How to handle the heat and humidity in the summertime great outdoors has always been a challenge for some of us.
As a child growing up in Tennessee who played outside every day, I learned a lot of lessons the hard way about how to cope with all kinds of weather.
Red heads like me and other fair skinned people have it rough because of burning, but lots of darker skinned people, too, have a hard time dealing with the oppressive heat and humidity of the Deep South if they’re not used to it.
Here are a few tips and tricks for how to handle the heat and humidity from a lifelong red head with sensitive skin.
Heat and Humidity Tip 1 - Stay hydrated.
Drink pure water and plenty of it. You should be drinking as much as possible, and more than you think you need to if you’re outside or in the water.
Especially if you’re drinking alcohol or sugary sodas, you must drink water.
Also, your body might feel cool if you’re swimming in the water, but it’s easy to get too much sun and not enough drinking water in your system. Drink drink drink water is tip number one for dealing with heat and humidity.
Also, don’t drink too much ice water. You want to drink cool water, but not too cold. Drinking too cold ice water can be too much for sensitive bodies. Better to stick with cool, not cold water. And drink a lot of it.
Heat and Humidity Tip 2 – Cover up.
Wearing a thin long sleeved / long skirt or pants garment will save your skin and keeps you a lot cooler than tank tops and shorts when you have to be out in the sun working.
It also keeps you from having to use so much sunscreen, which is always a pain no matter how good it is.
You can get this kind of gear at any outdoors store, and they come in plenty of styles from hiker girl to earth goddess to trendy, classic, or anything you can imagine.
If you're in the shade, you can get away with skimpier outfits, but full sun can be rough without protection.
You’ll also want to wear a hat. A summer hat is a necessity for working outdoors, and is helpful in keeping you cool and well shaded whatever you're doing.
Don’t make the mistake of wearing the wrong style of cowboy hat.

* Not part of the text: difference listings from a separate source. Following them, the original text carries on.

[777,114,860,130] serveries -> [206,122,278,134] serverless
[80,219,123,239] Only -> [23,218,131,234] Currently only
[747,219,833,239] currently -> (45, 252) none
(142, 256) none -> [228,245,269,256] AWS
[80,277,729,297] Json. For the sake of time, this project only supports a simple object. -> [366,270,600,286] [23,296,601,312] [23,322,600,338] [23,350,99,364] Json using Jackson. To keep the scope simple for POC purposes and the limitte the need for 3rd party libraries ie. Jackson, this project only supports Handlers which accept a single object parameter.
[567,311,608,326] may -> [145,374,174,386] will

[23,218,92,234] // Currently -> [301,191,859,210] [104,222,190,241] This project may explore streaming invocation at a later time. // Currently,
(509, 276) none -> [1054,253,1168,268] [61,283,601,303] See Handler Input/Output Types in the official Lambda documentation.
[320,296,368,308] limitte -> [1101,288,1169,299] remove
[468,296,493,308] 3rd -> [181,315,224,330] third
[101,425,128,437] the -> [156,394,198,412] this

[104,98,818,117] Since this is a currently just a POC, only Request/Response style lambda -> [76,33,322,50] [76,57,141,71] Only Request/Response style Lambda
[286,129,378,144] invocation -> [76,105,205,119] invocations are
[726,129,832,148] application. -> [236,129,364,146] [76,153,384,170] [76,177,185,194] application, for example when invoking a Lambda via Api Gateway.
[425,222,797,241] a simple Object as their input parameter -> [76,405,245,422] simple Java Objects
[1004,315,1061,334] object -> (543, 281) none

Those things can be brutally hot if you aren’t used to them. Go with a straw or light weight option, and don’t worry about your hair. We’ll get to that…
Heat and Humidity Tip 3 – Take a siesta midday.

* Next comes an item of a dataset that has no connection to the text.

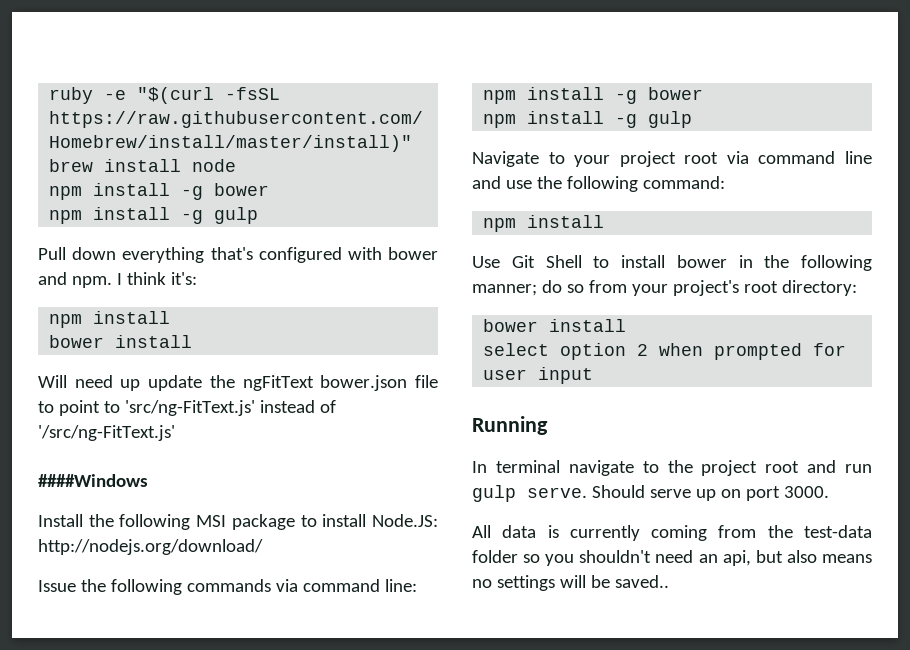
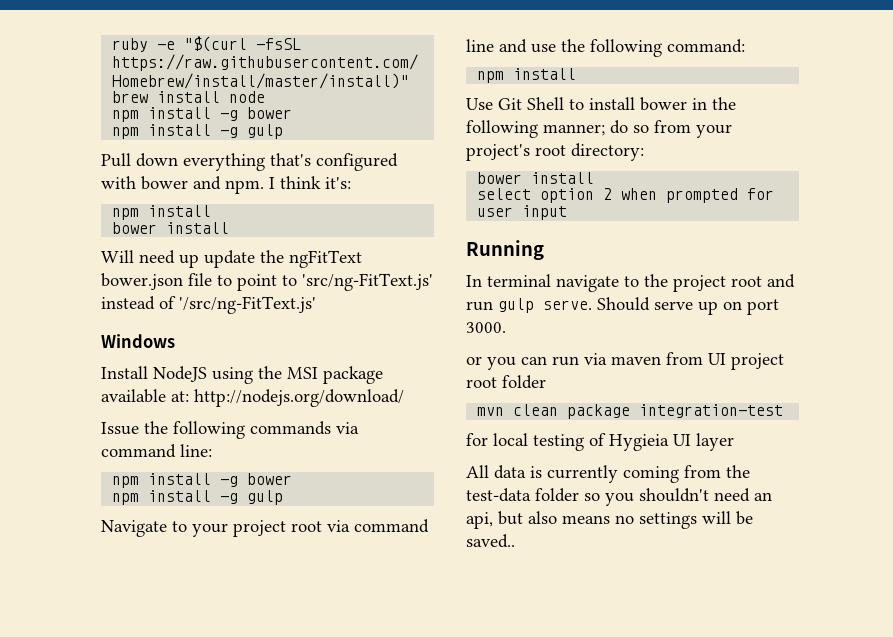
[38,474,148,487] ####Windows -> [101,334,175,348] Windows
[88,514,439,530] the following MSI package to install Node.JS: -> [153,366,383,384] [101,389,189,403] NodeJS using the MSI package available at:
(829, 492) none -> [466,352,784,370] [466,375,546,389] [477,404,784,419] [466,433,734,451] // or you can run via maven from UI project root folder // mvn clean package integration-test // for local testing of Hygieia UI layer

Between 11 / 11:30 am until around 2 / 2:30 pm you should get out of the direct sun if you can.
Those hours are when the sun is the most intense, and if you’re sensitive, you can easily get too much of a good thing. Even wearing sunscreen, you are absorbing sunlight, and it can overheat you if you’re not used to it.
If at all possible, find a shady cabana or go inside for a midday rest, and save your heavy lifting for early or later in the day.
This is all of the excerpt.